[WORK INSTRUCTIONS]:
Look through the material below, count the lines containing the word "font", and state only the count.

[RECORDS FOR PROCESSING]:
◇ ◇ ◇

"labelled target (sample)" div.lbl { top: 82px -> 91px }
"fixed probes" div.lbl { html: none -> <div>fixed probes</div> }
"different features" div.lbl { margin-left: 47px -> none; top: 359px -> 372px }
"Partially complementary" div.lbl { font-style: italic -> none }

◇ ◇ ◇

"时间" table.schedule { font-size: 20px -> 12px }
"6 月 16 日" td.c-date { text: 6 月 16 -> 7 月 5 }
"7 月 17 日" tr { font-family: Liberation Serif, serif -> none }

◇ ◇ ◇

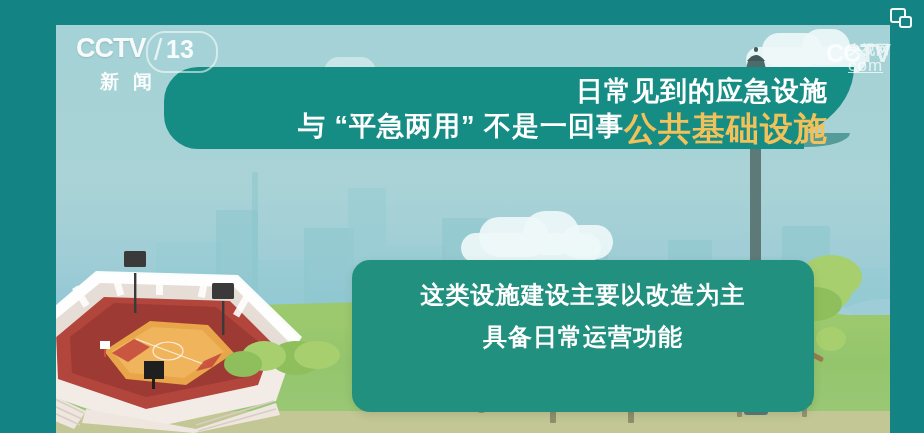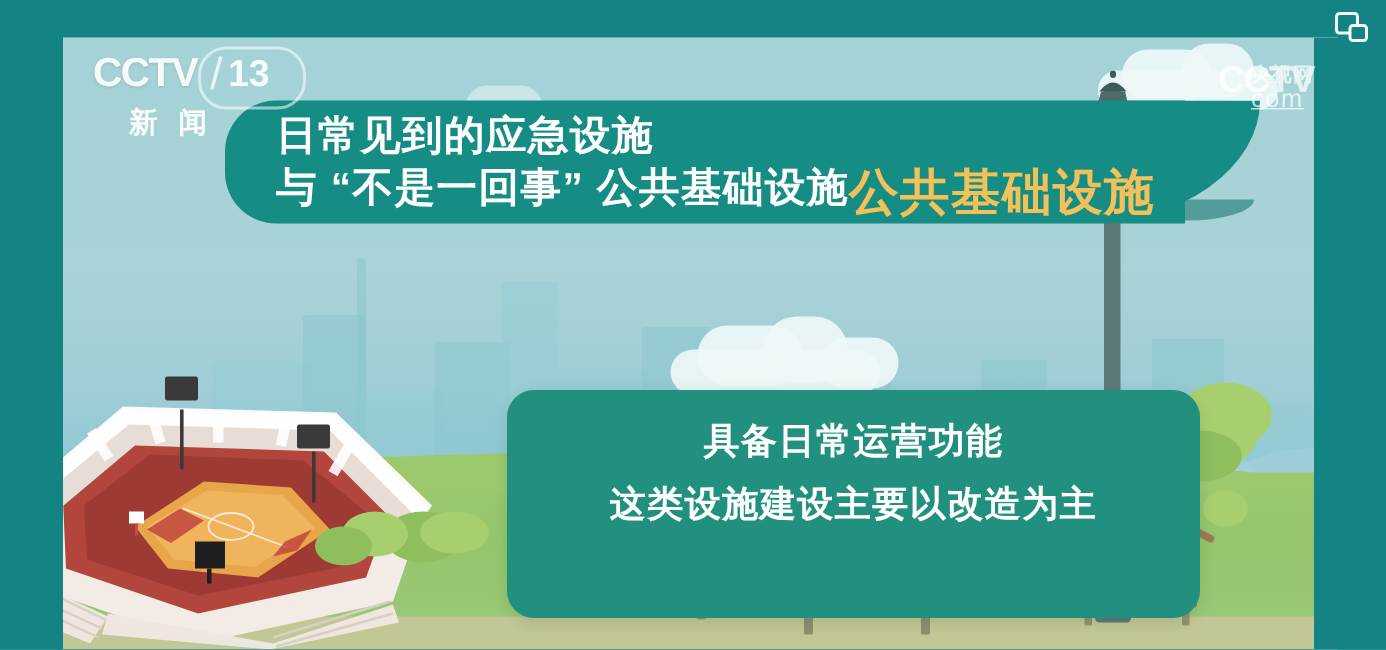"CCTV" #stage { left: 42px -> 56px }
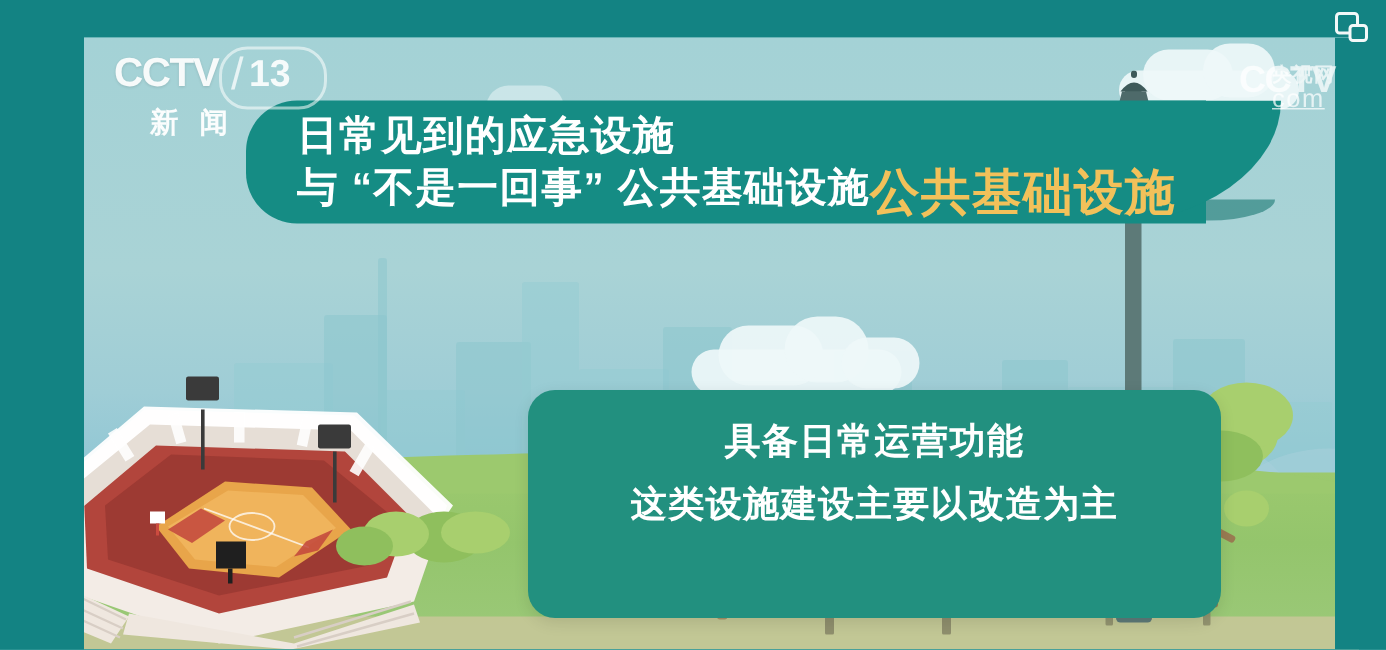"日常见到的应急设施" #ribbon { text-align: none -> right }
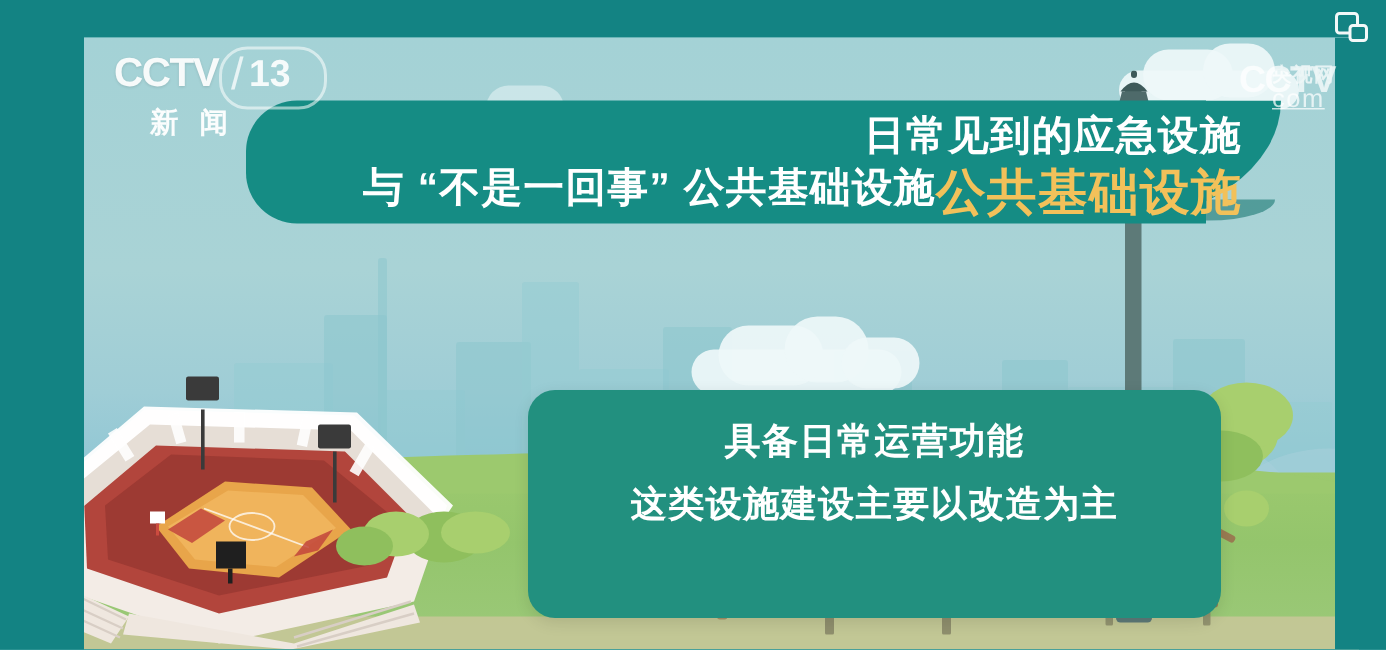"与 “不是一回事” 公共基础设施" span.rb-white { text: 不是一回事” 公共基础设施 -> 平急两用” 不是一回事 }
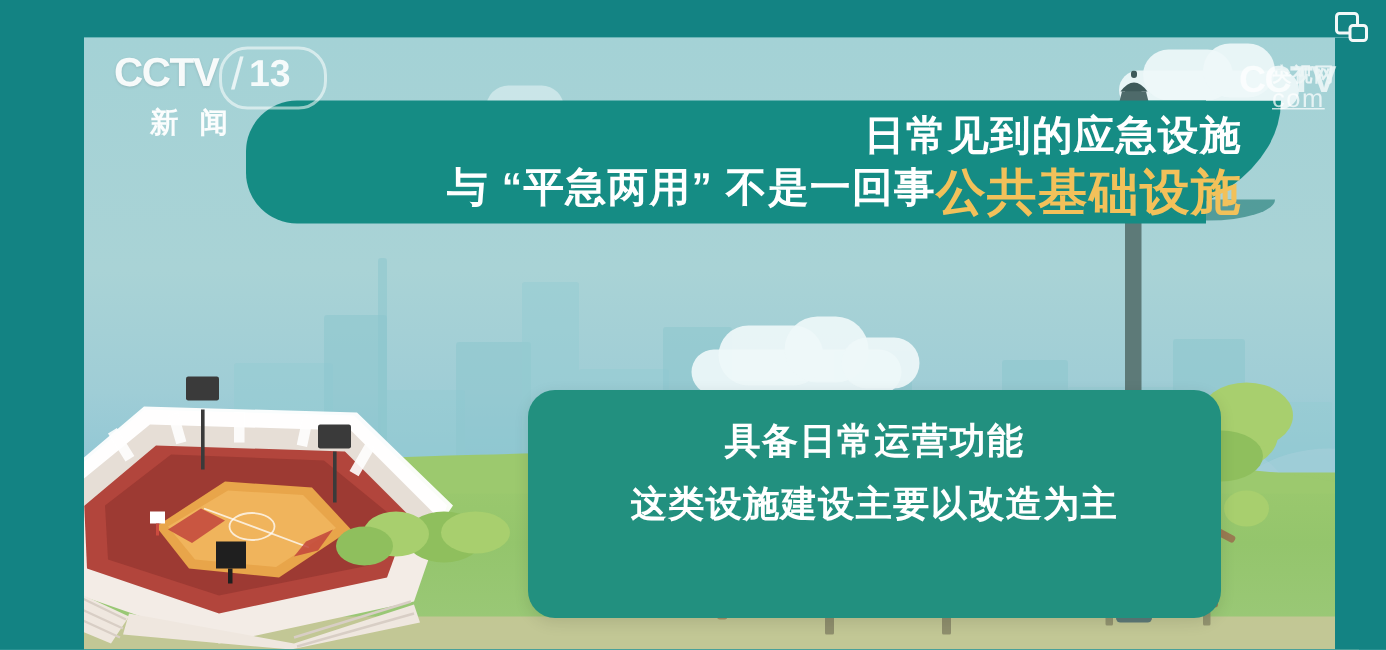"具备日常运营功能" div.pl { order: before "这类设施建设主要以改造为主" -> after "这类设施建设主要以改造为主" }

◇ ◇ ◇

[FINISHED TASK]:
3